Last year for Memorial Day I blogged about a friend, Paul J. Weaver, that I lost to death while serving his country in the First Gulf War. Altogether I lost around 13 flying mates to death while serving the Air Force, two in the Gulf War. This year I commemorate Steve Phillis Memorial Day 2018, on this 150th Memorial Day.
I first met Stephen, “Steve” Richard Phillis in August of 1980. My Basic Cadet Squadron mates were moving from Executioners (located in CS 14 Hyper Vipers portion of Vanderburgh Hall) to Cadet Squadron 28, The Blackbirds AKA The Mellow Magpies.
I knew and addressed him at Cadet Second Class Stephen R. Phillis. To be honest, I did not like him at first. About half way through the semester the Training Sergeant (now known as the Training NCO) was put on Academic Probation and Cadet Phillis was tapped to replace him. He was now Cadet Technical Sergeant Stephen R. Phillis. My dislike for him grew. Most fourthclassmen, AKA doolies, at the Air Force Academy do not like their Training Sergeant. The Training Sergeant is chiefly responsible for the hands on, day to day, training of the doolies. This includes a lot of push-ups, yelling and reciting of knowledge. Phillis, in particular was tough and unrelenting. He was a stickler for details and would not cut anyone a break. I was glad when “his reign” ended at Christmas Break.
He was still tough after Christmas Break until we were recognized in late March of 1981. He wasn’t super friendly after that, he basically ignored us, but he was civil.

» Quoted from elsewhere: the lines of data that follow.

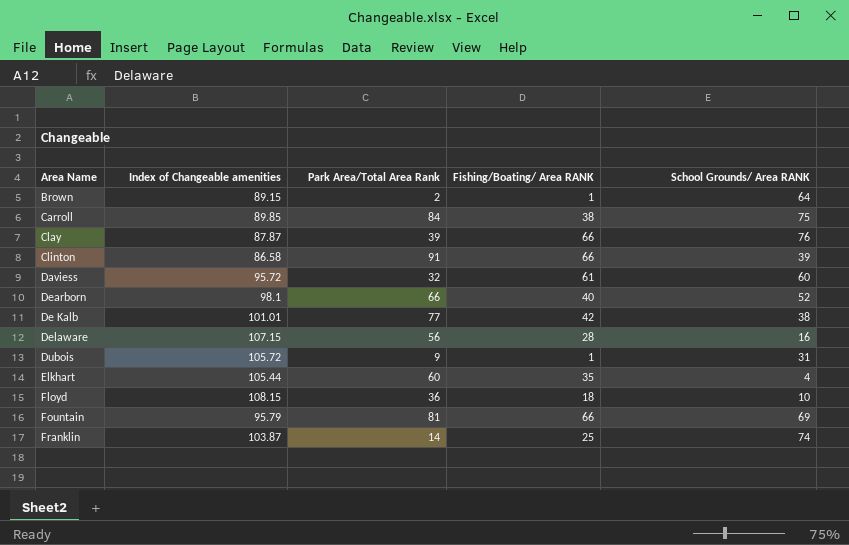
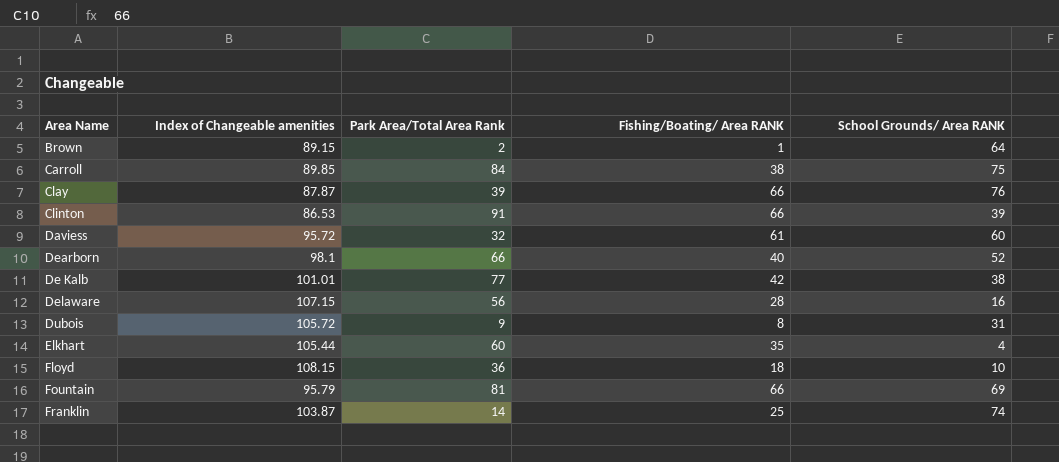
Clinton | Index of Changeable amenities: 86.58 -> 86.53
Dubois | Fishing/Boating/ Area RANK: 1 -> 8

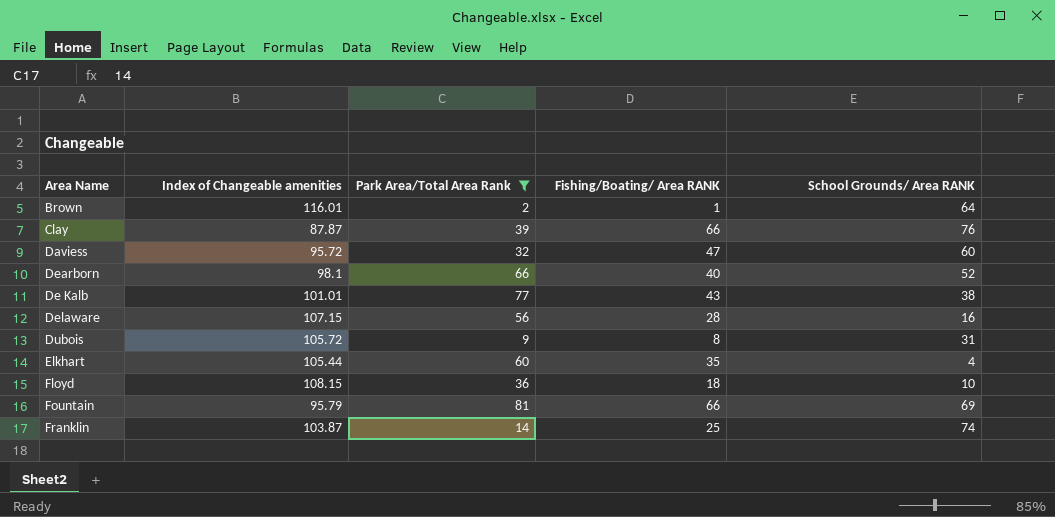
filter: none -> Park Area/Total Area Rank <= 81
Brown | Index of Changeable amenities: 89.15 -> 116.01
Daviess | Fishing/Boating/ Area RANK: 61 -> 47
De Kalb | Fishing/Boating/ Area RANK: 42 -> 43

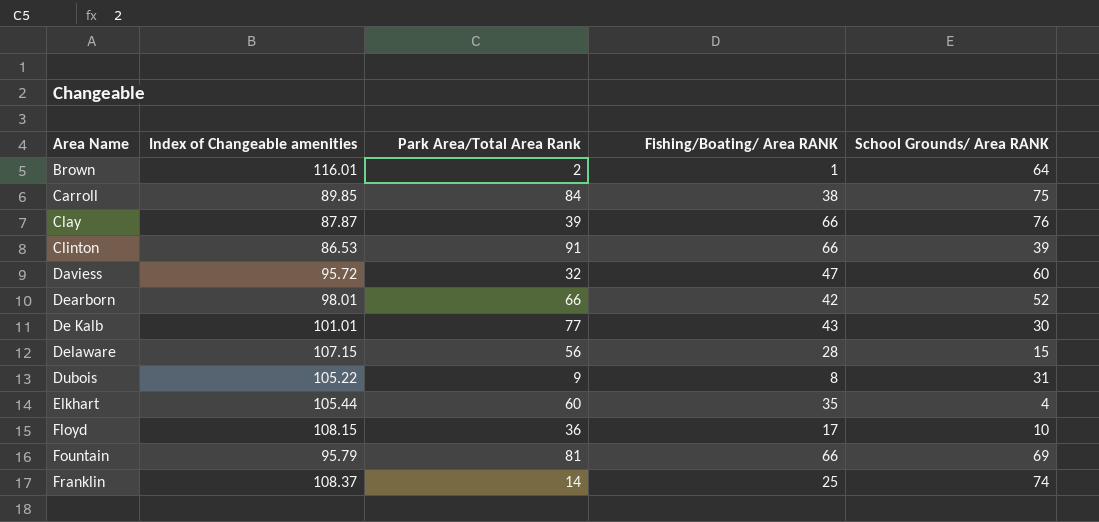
filter: Park Area/Total Area Rank <= 81 -> none
Dearborn | Index of Changeable amenities: 98.1 -> 98.01
Dearborn | Fishing/Boating/ Area RANK: 40 -> 42
De Kalb | School Grounds/ Area RANK: 38 -> 30
Delaware | School Grounds/ Area RANK: 16 -> 15
Dubois | Index of Changeable amenities: 105.72 -> 105.22
Floyd | Fishing/Boating/ Area RANK: 18 -> 17
Franklin | Index of Changeable amenities: 103.87 -> 108.37

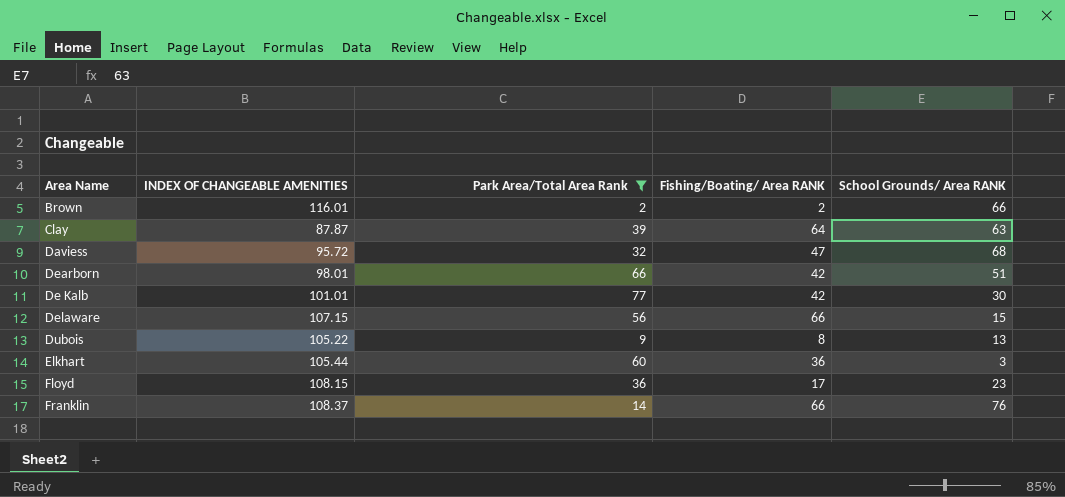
filter: none -> Park Area/Total Area Rank <= 77
column name: Index of Changeable amenities -> INDEX OF CHANGEABLE AMENITIES
Brown | Fishing/Boating/ Area RANK: 1 -> 2
Brown | School Grounds/ Area RANK: 64 -> 66
Clay | Fishing/Boating/ Area RANK: 66 -> 64
Clay | School Grounds/ Area RANK: 76 -> 63
Daviess | School Grounds/ Area RANK: 60 -> 68
Dearborn | School Grounds/ Area RANK: 52 -> 51
De Kalb | Fishing/Boating/ Area RANK: 43 -> 42
Delaware | Fishing/Boating/ Area RANK: 28 -> 66
Dubois | School Grounds/ Area RANK: 31 -> 13
Elkhart | Fishing/Boating/ Area RANK: 35 -> 36
Elkhart | School Grounds/ Area RANK: 4 -> 3
Floyd | School Grounds/ Area RANK: 10 -> 23
Franklin | Fishing/Boating/ Area RANK: 25 -> 66
Franklin | School Grounds/ Area RANK: 74 -> 76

Things changed my three degree (sophomore) year. I began to see how his toughness and wanting the fourthclassmen to earn their recognition was a good thing. I still disagreed with him on certain topics. Come to think of it, his roommate, Steve Marshman did as well. But they were civil disagreements. By this time, Steve’s focus was mainly on graduation and pilot training that followed. Steve made it clear that he wanted to be a fighter pilot.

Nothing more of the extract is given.